俺とルカはエデルまでの道中、ずっとその事についてあれこれ考察していた。
そしてエデルまで残り一キロ程になった辺りで、道端に二人の女性が立っているのが見えた。一人は黒と金のドレスを身に纏ったショートヘアーの女性。もう一人は漆黒の長い髪の少女で、半袖とショートパンツというラフな格好をしている。
二人は俺達をジッと見ていた。どうやら、俺達は待ち伏せされていたようだ。ドレスの女性に関しては間違いなく例のウェイトレスなので、とりあえず俺はドレスの女性に話しかけた。
「あの……この前、王都で会いましたよね? それに酒場でも働いてませんでした?」
その答えを言う前に女性は突然、ドレススカートの端を指で摘まみ上げペコリと頭を下げて名乗った。

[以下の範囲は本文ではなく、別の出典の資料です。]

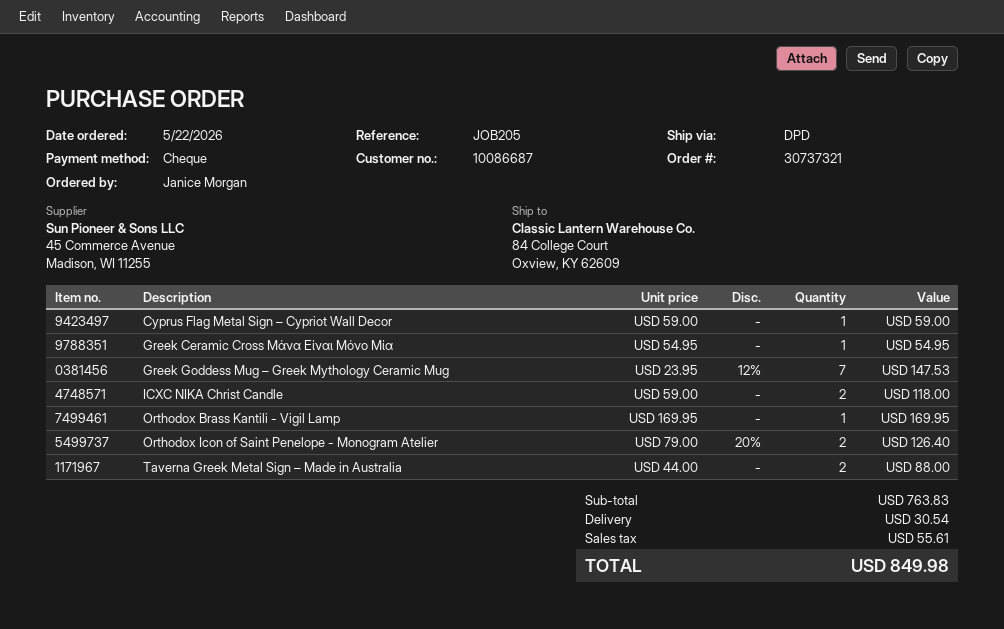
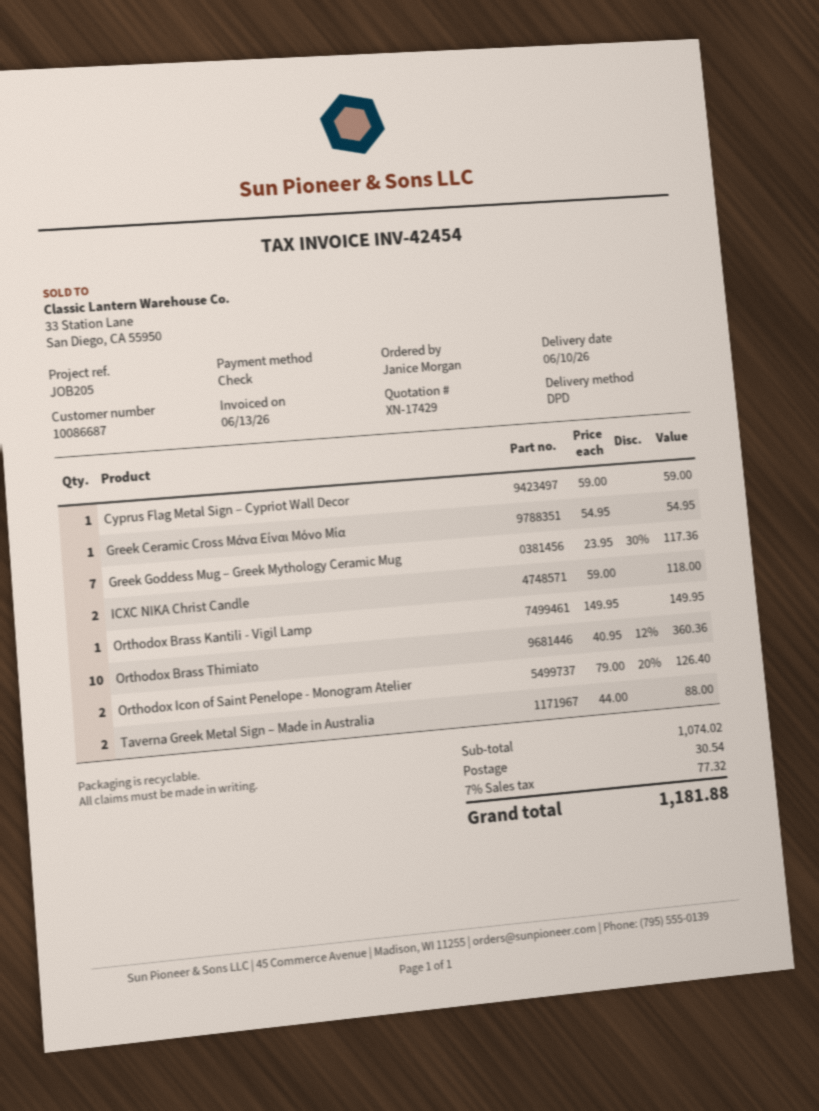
Greek Goddess Mug – Greek Mythology Ceramic Mug: 7 x 23.95 - 12% = 147.53 -> 7 x 23.95 - 30% = 117.36
Orthodox Brass Kantili - Vigil Lamp: 1 x 169.95 = 169.95 -> 1 x 149.95 = 149.95
Orthodox Brass Thimiato: none -> 10 x 40.95 - 12% = 360.36
subtotal: 763.83 -> 1074.02
tax: 55.61 -> 77.32
total: 849.98 -> 1181.88

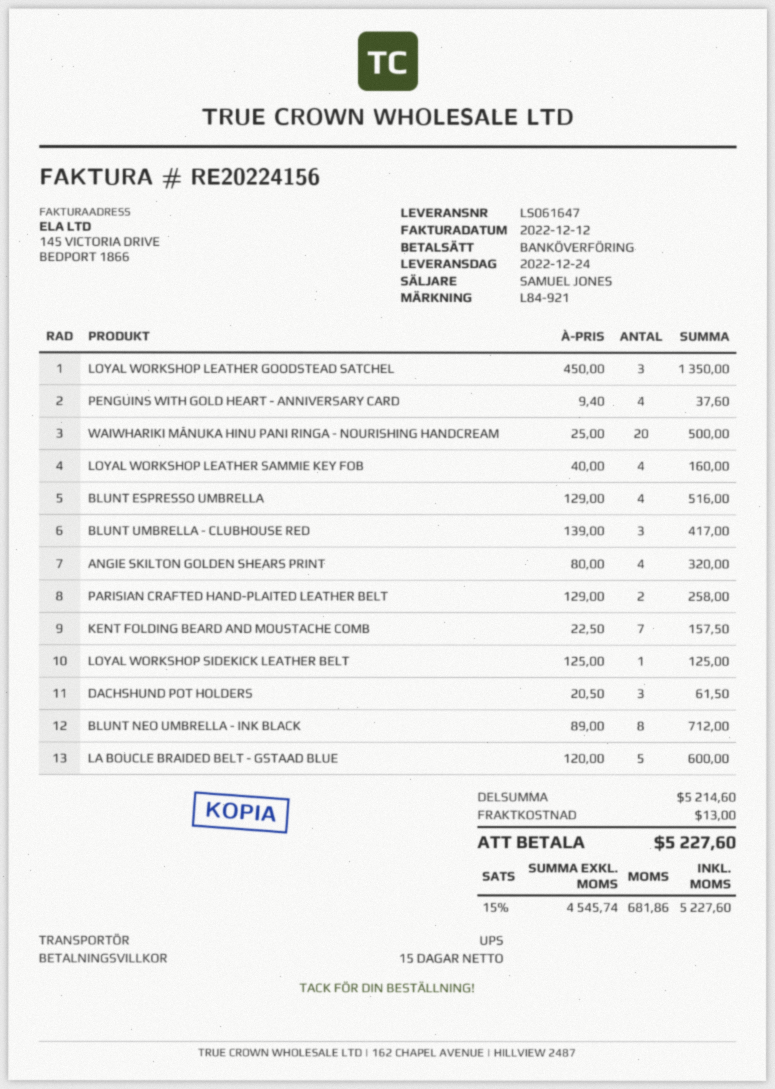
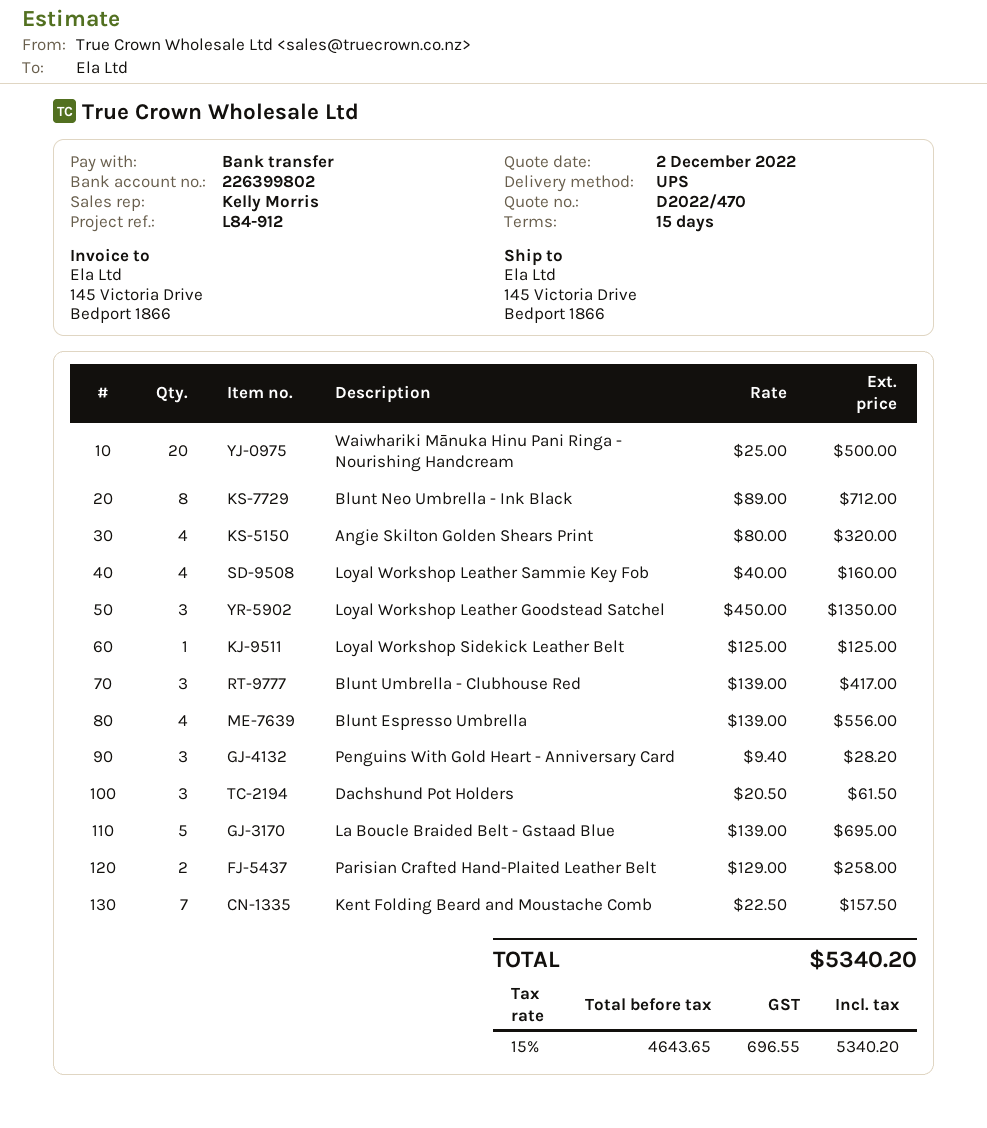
reference: L84-921 -> L84-912
sales rep: SAMUEL JONES -> Kelly Morris
PENGUINS WITH GOLD HEART - ANNIVERSARY CARD: 4 x 9.40 = 37.60 -> 3 x 9.40 = 28.20
BLUNT ESPRESSO UMBRELLA: 4 x 129.00 = 516.00 -> 4 x 139.00 = 556.00
LA BOUCLE BRAIDED BELT - GSTAAD BLUE: 5 x 120.00 = 600.00 -> 5 x 139.00 = 695.00
shipping: 13.00 -> none
net: 4545.74 -> 4643.65
tax: 15% = 681.86 -> 15% = 696.55
total: 5227.60 -> 5340.20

「私の名前は、グレイピット・ウォーレン。魔族国家『ゼッシュゲルト』の魔王国軍、ダイアモンドブロックの総指令をしてます。先ずはレクセル様に身分を隠して近付いていた事を謝罪させていただきます」
知らない言葉が出てきてサッパリだが、グレイピットと名乗るドレス女性は、横にいる黒髪少女をチラリと見てさらに続けた。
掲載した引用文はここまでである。